(Stored items from a collection)
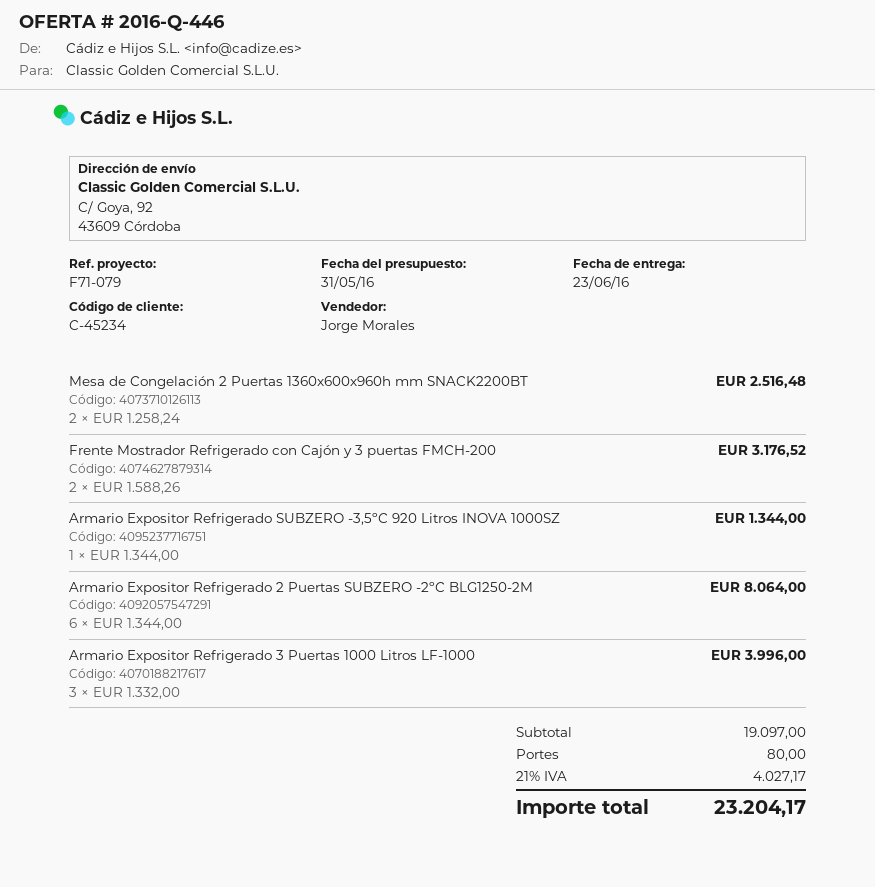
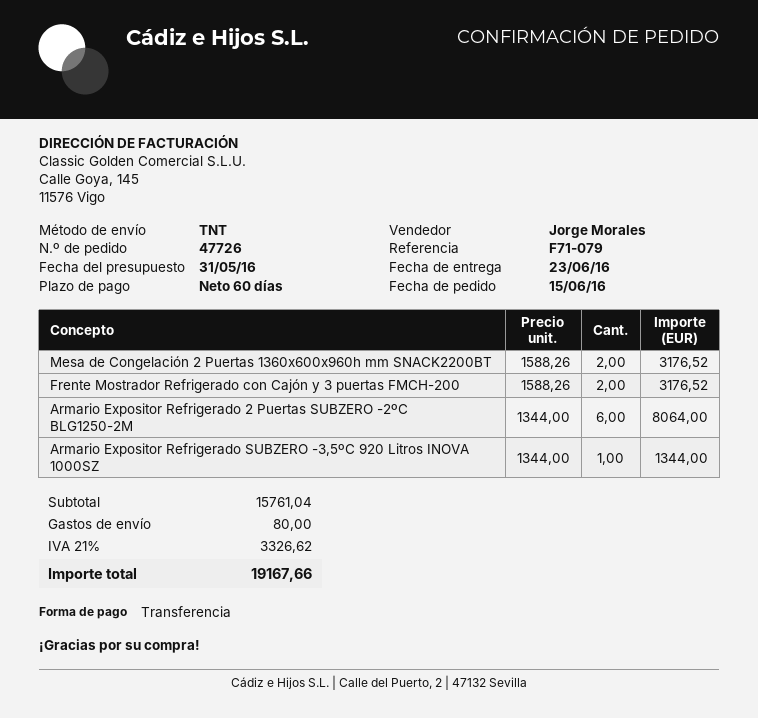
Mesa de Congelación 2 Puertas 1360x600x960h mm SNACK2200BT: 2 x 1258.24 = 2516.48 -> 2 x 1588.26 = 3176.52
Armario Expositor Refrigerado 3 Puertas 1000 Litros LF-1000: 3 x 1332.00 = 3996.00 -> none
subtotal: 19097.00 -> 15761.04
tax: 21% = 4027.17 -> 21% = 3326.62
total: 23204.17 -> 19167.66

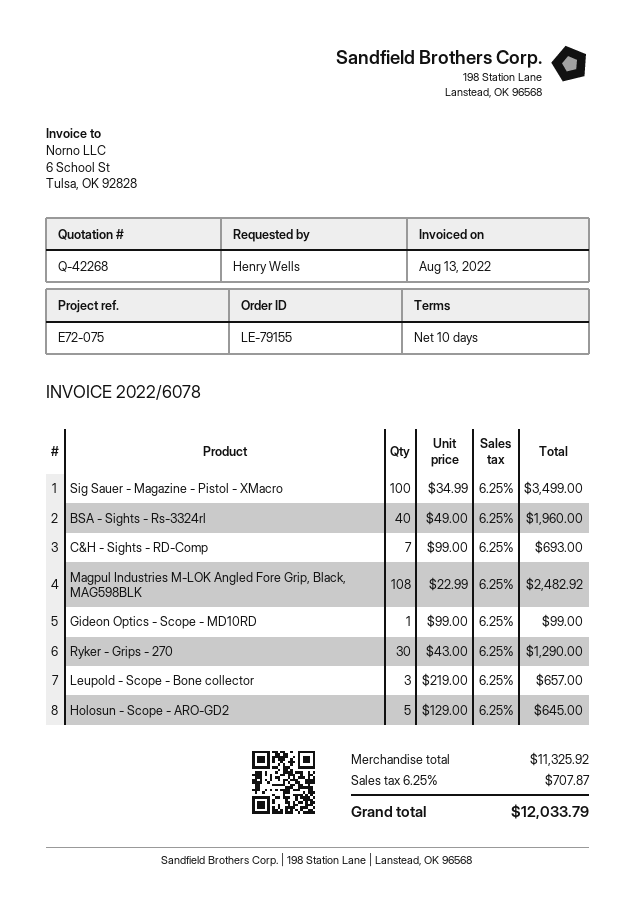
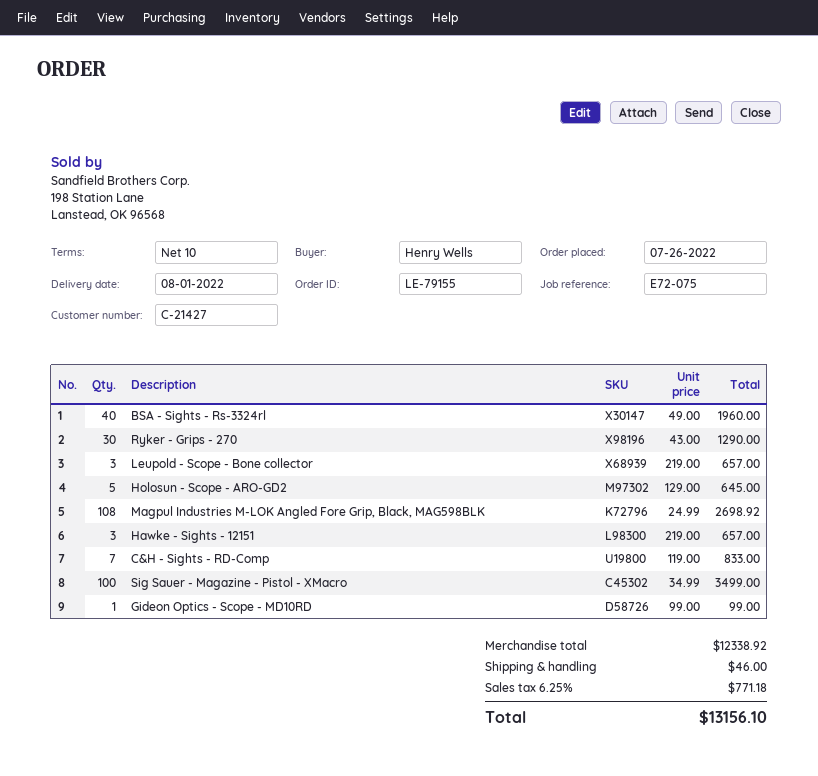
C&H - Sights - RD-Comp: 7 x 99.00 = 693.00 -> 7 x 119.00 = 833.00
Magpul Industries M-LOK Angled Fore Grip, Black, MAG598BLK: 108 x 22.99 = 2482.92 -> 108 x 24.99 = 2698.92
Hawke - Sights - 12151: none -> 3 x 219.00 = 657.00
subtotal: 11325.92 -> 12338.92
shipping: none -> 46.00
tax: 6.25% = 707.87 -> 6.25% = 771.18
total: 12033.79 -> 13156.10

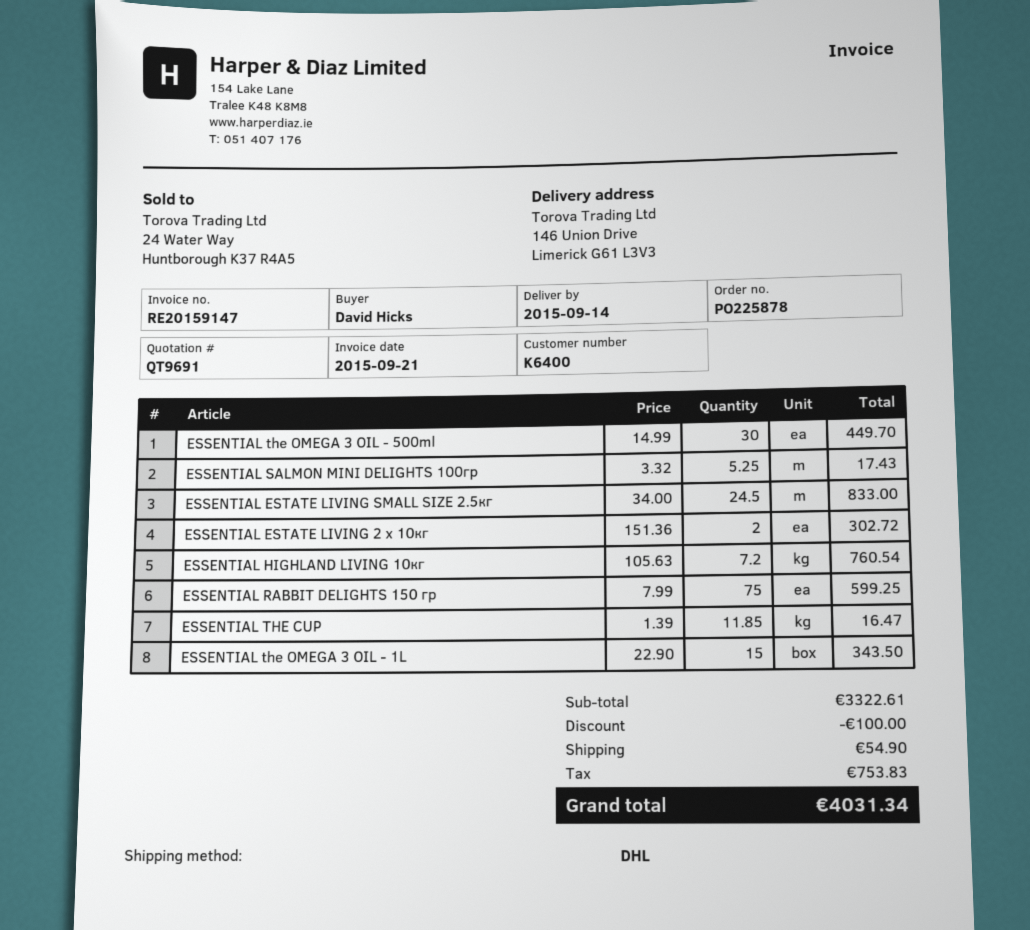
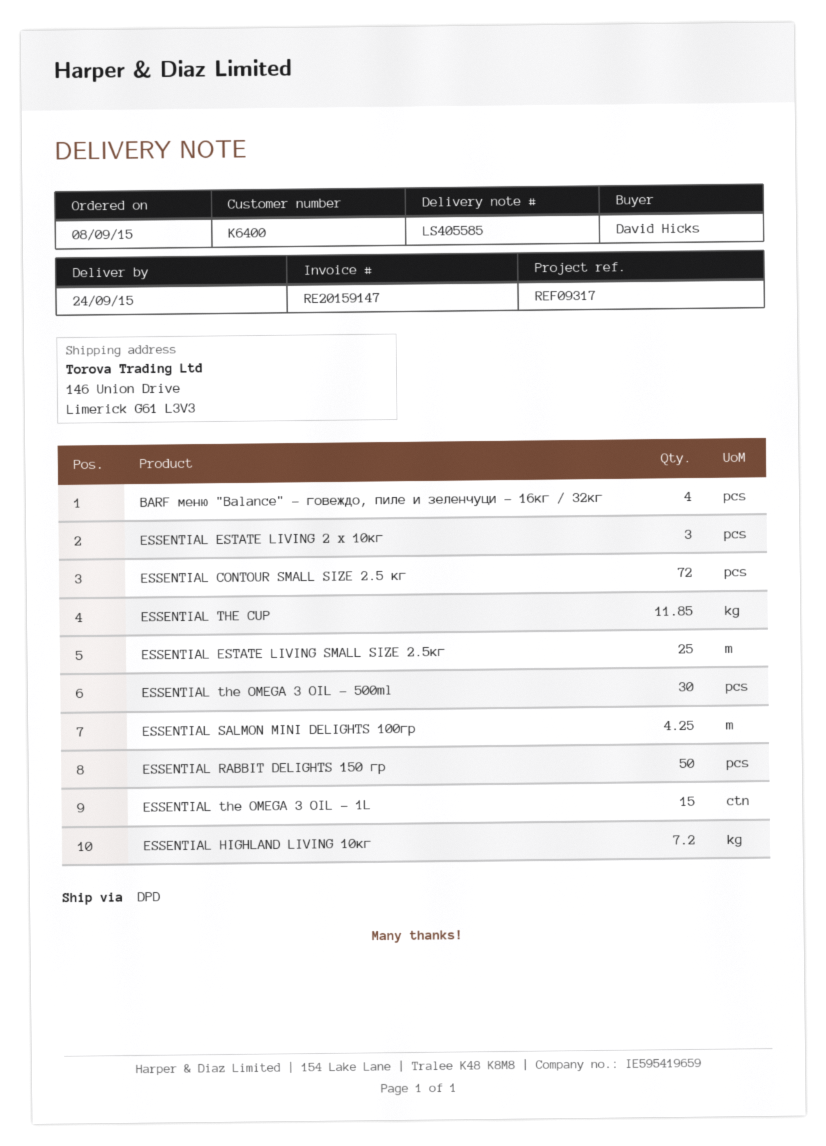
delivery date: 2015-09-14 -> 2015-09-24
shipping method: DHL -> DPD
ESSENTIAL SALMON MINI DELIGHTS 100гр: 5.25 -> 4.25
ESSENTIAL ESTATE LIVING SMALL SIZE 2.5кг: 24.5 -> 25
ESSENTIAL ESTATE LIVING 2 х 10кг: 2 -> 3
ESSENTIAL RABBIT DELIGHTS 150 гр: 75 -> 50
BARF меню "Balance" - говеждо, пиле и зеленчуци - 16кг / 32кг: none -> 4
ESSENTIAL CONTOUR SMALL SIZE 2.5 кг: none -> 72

### WORK REQUIRED:
Which lines of the records contain the word "SIZE"? Copy each of them.

### OUTPUT OF THE TASK:
ESSENTIAL ESTATE LIVING SMALL SIZE 2.5кг: 24.5 -> 25
ESSENTIAL CONTOUR SMALL SIZE 2.5 кг: none -> 72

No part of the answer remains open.